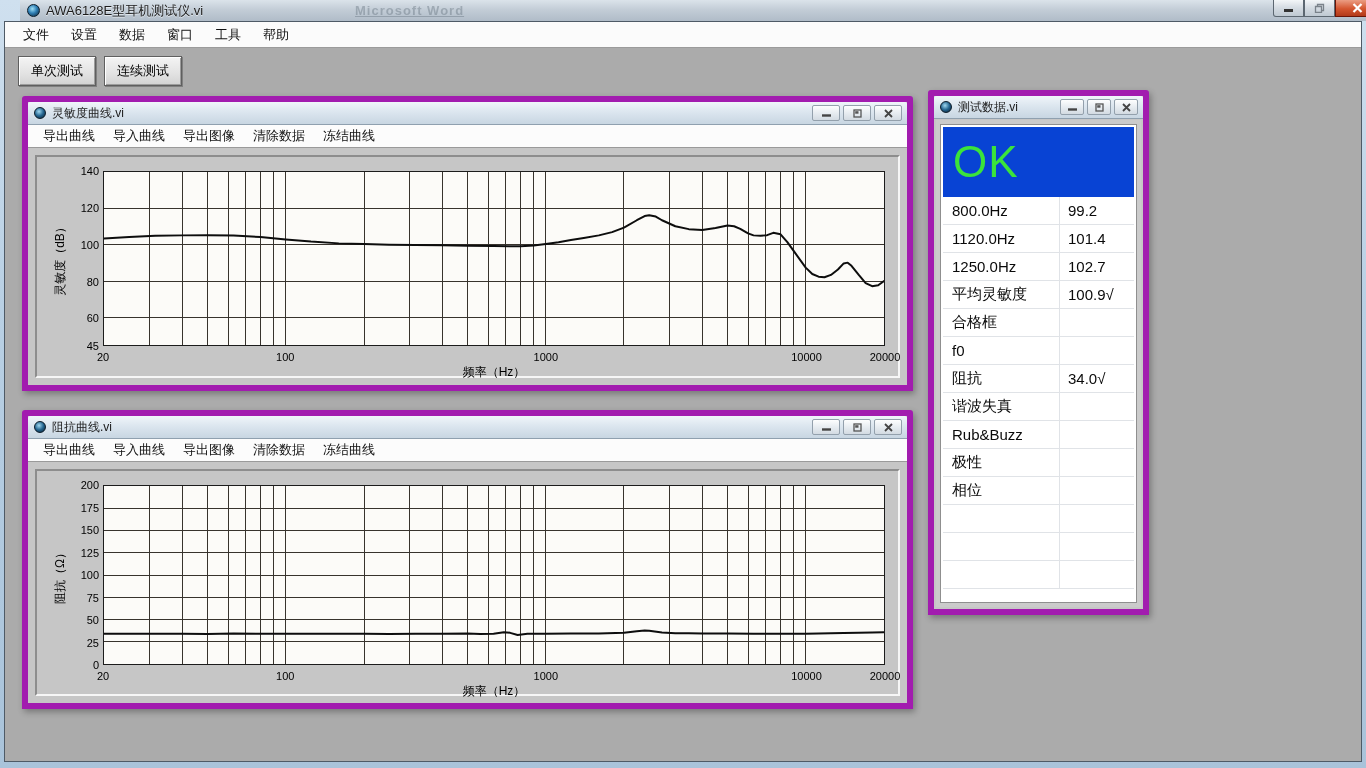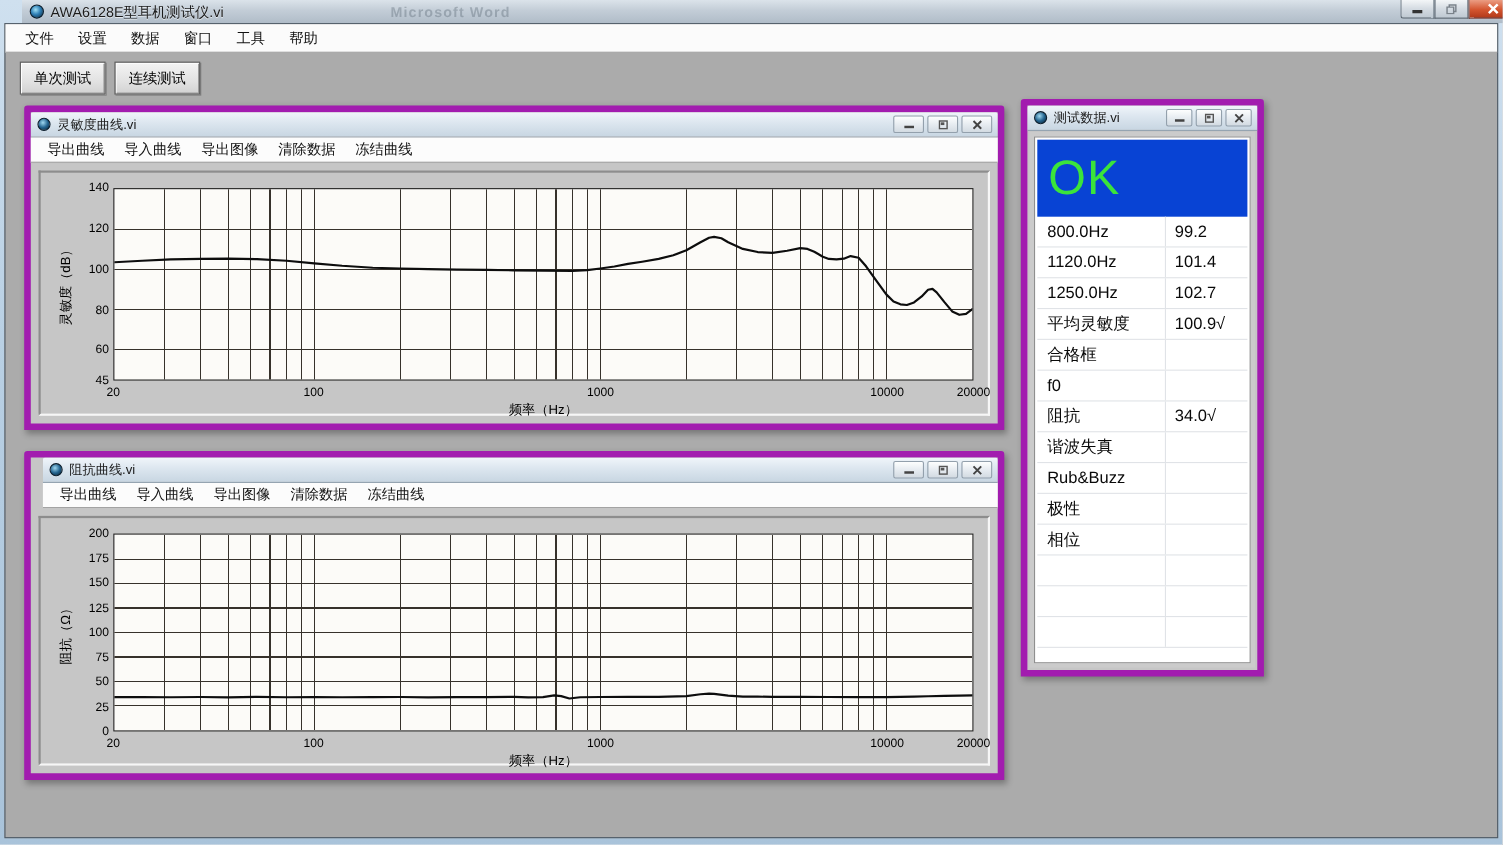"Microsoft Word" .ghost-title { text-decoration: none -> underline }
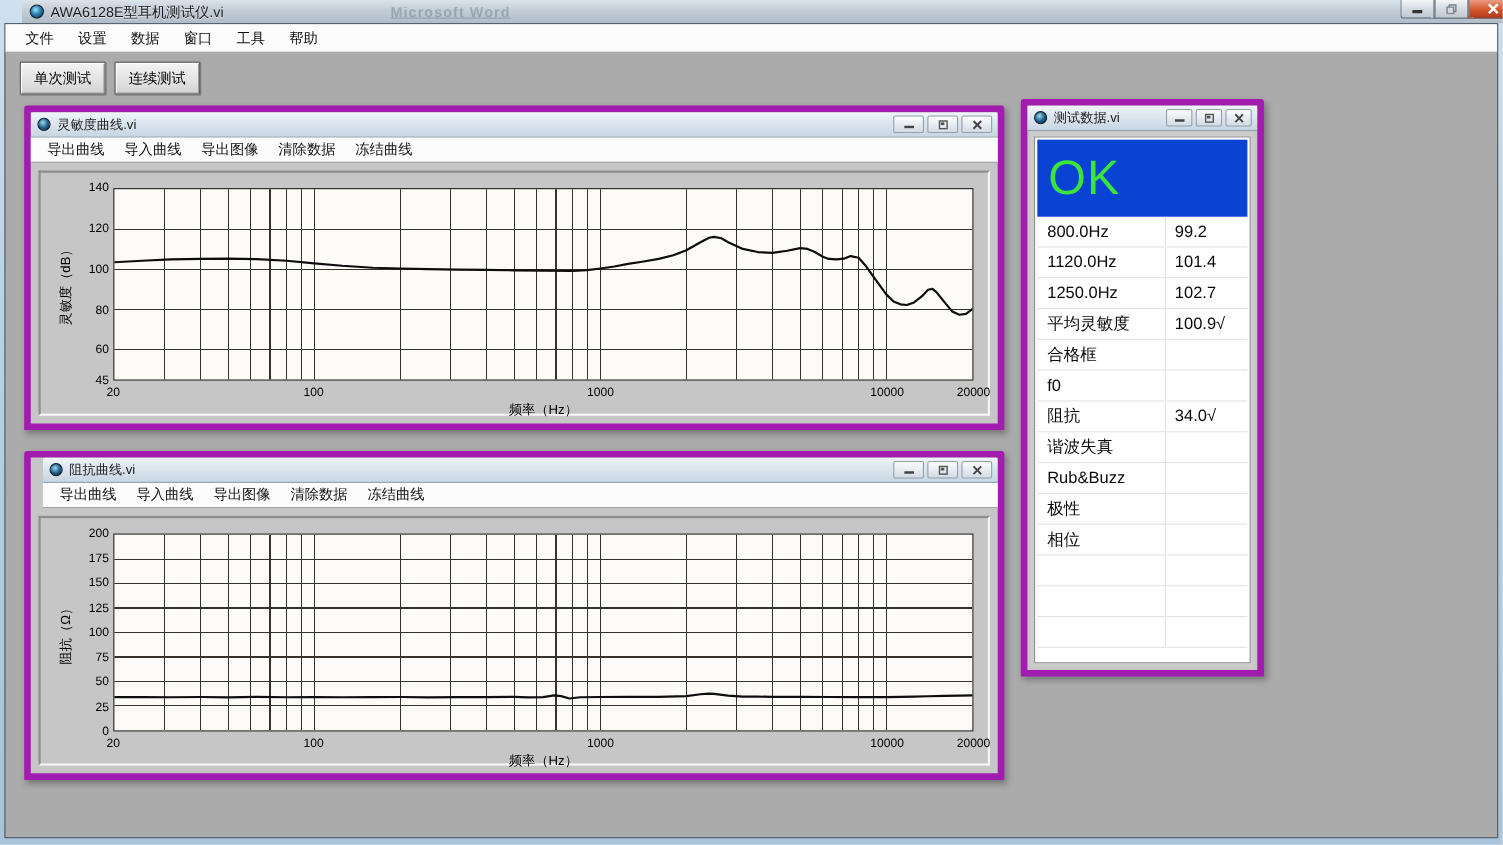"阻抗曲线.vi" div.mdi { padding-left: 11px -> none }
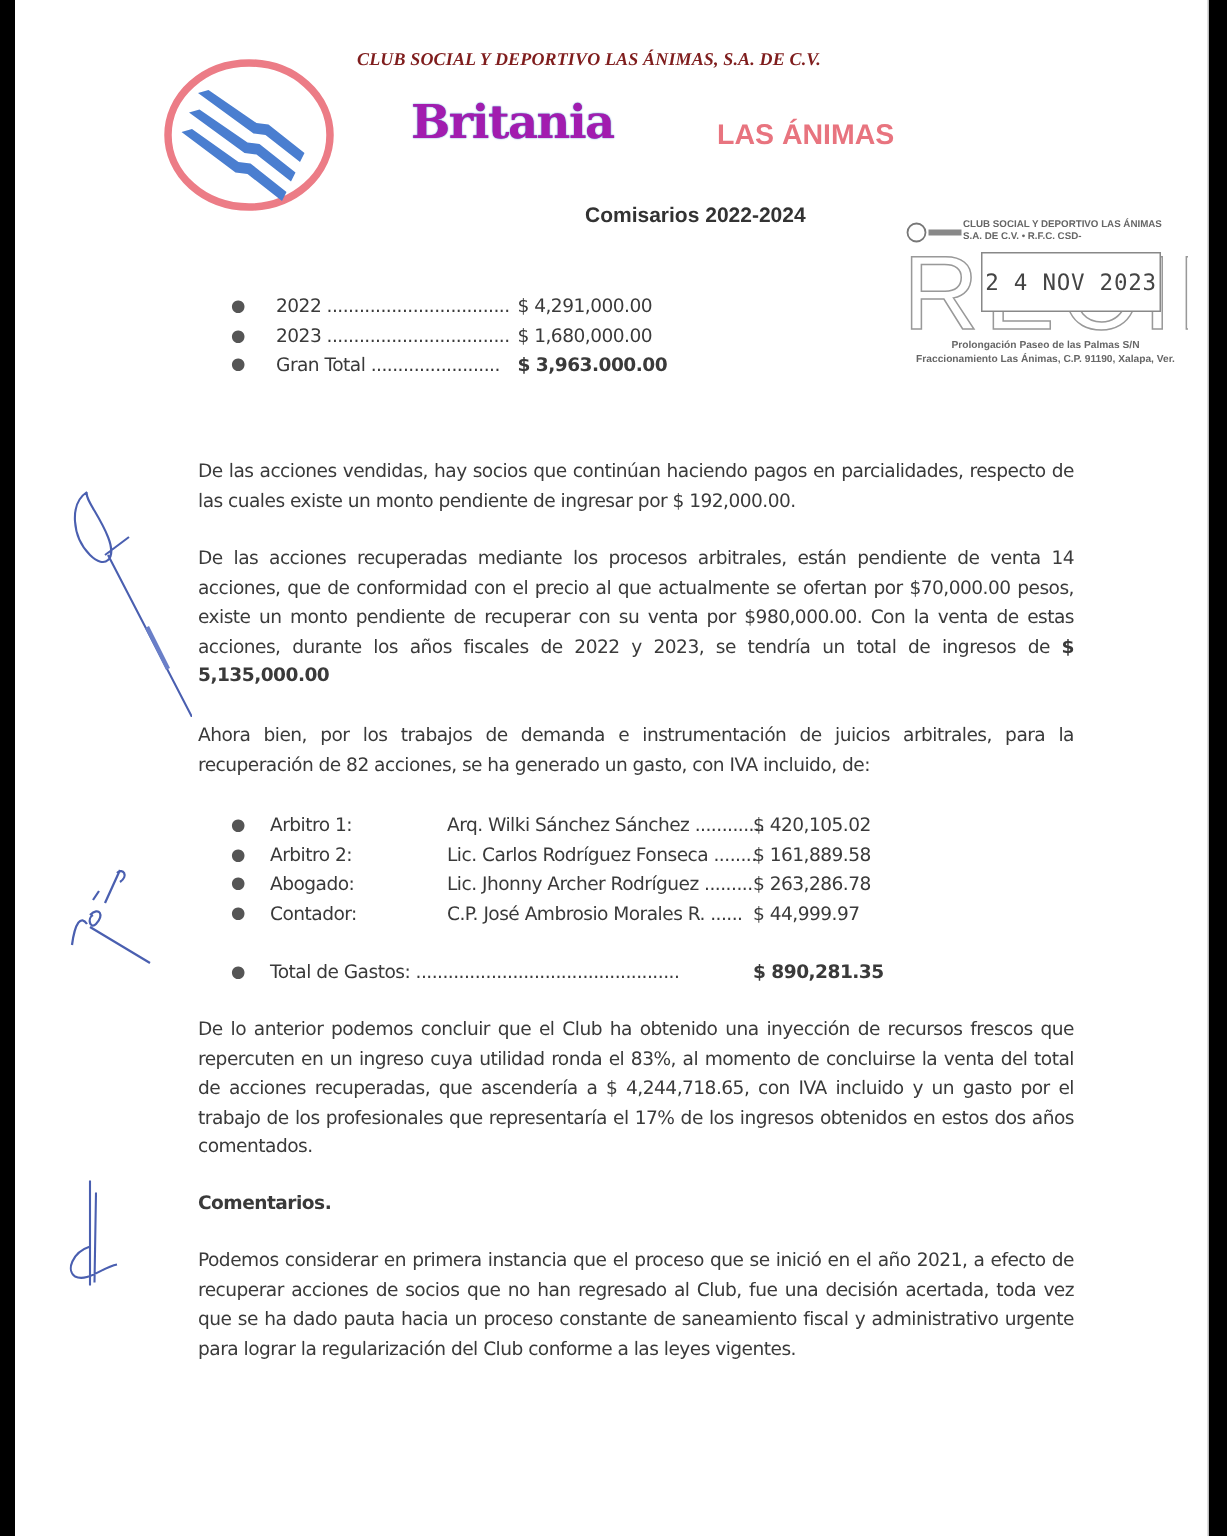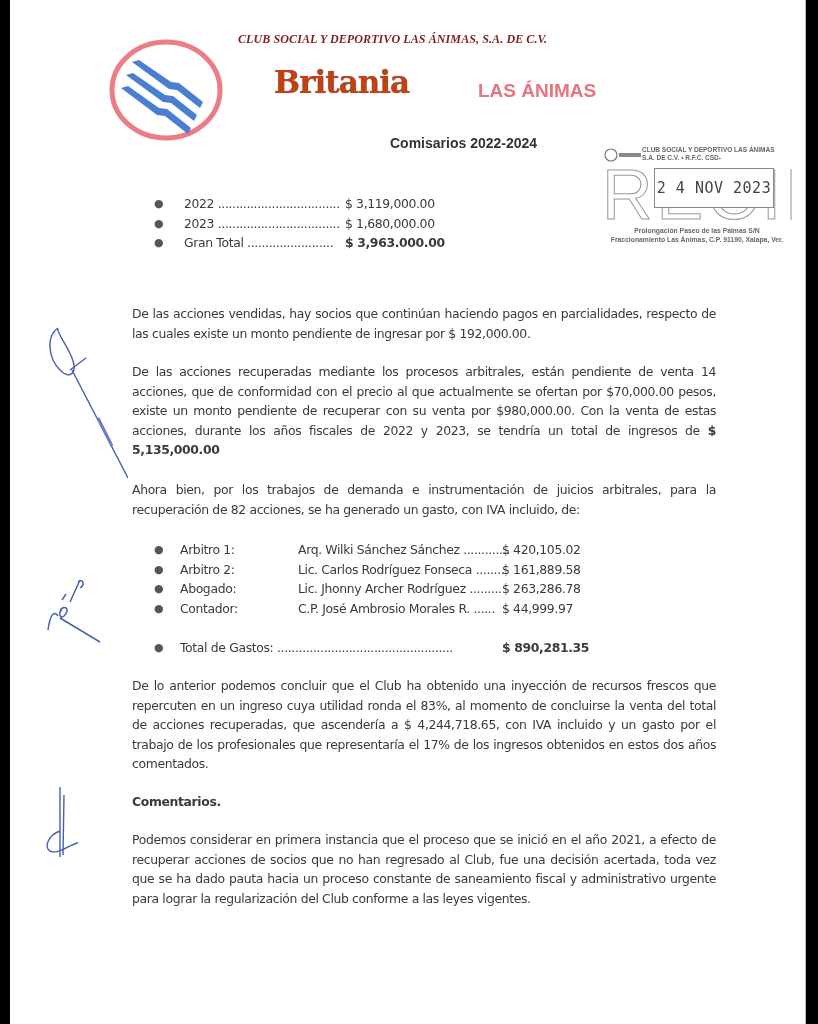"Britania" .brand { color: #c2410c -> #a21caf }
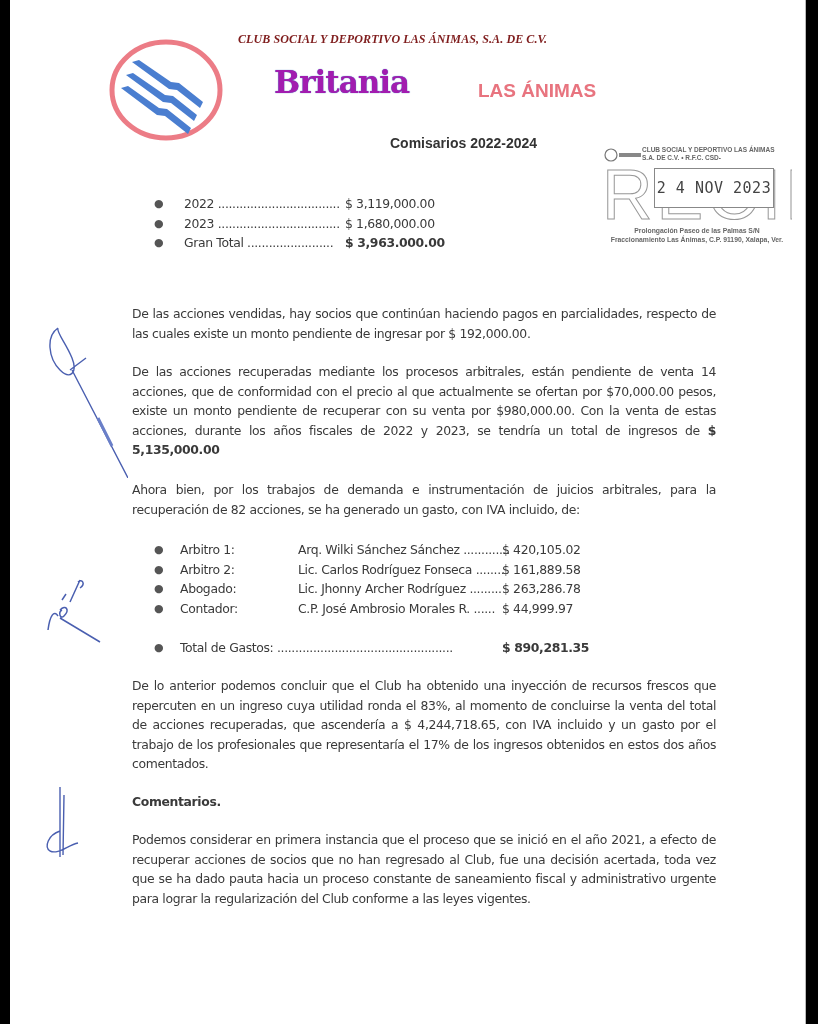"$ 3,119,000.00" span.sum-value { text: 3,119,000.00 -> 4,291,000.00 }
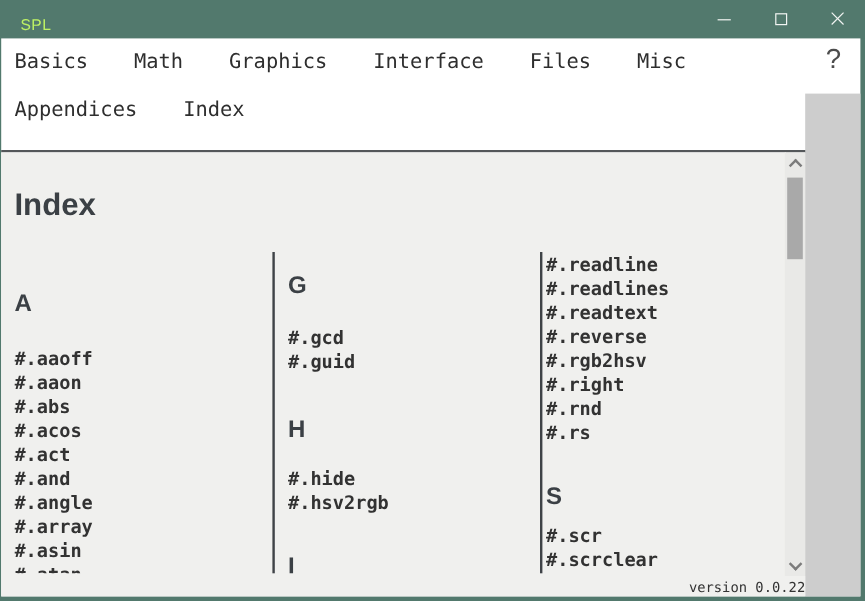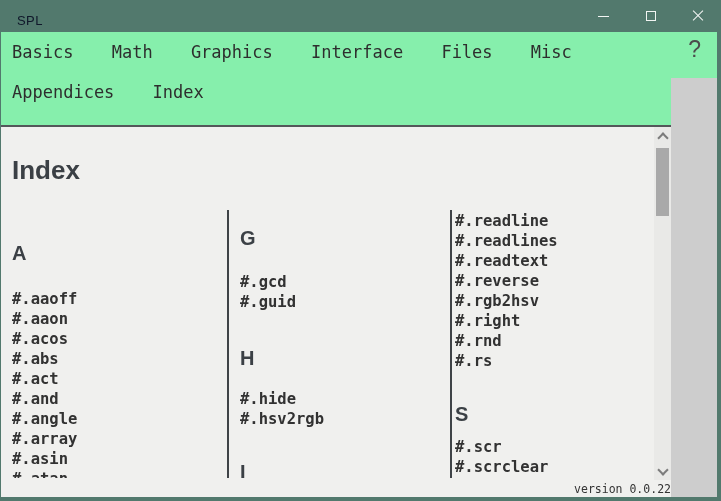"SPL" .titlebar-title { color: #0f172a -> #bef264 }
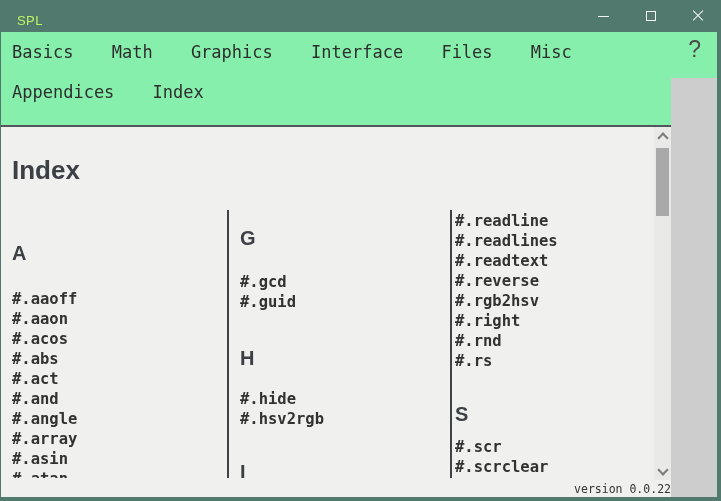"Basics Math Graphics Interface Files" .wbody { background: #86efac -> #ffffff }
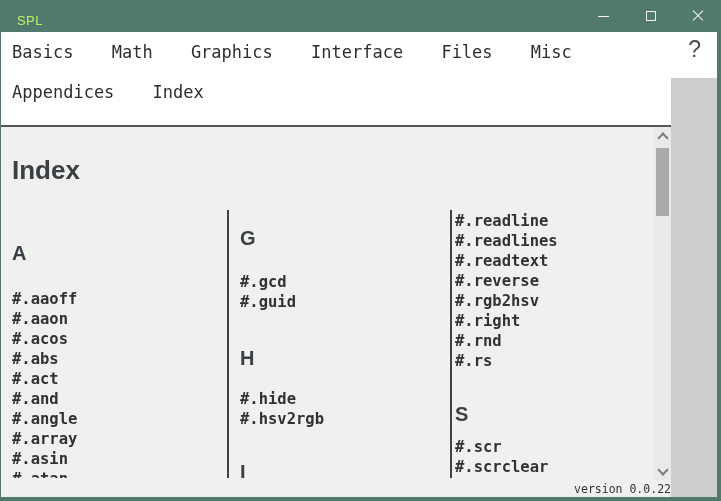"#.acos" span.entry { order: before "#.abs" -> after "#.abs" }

****

_YOUR GOAL_
Would you please retype the material above exactly and leave out each picture?

_ANSWER BELOW_
"Microsoft Word" .ghost-title { text-decoration: none -> underline }
"阻抗曲线.vi" div.mdi { padding-left: 11px -> none }
"Britania" .brand { color: #c2410c -> #a21caf }
"$ 3,119,000.00" span.sum-value { text: 3,119,000.00 -> 4,291,000.00 }
"SPL" .titlebar-title { color: #0f172a -> #bef264 }
"Basics Math Graphics Interface Files" .wbody { background: #86efac -> #ffffff }
"#.acos" span.entry { order: before "#.abs" -> after "#.abs" }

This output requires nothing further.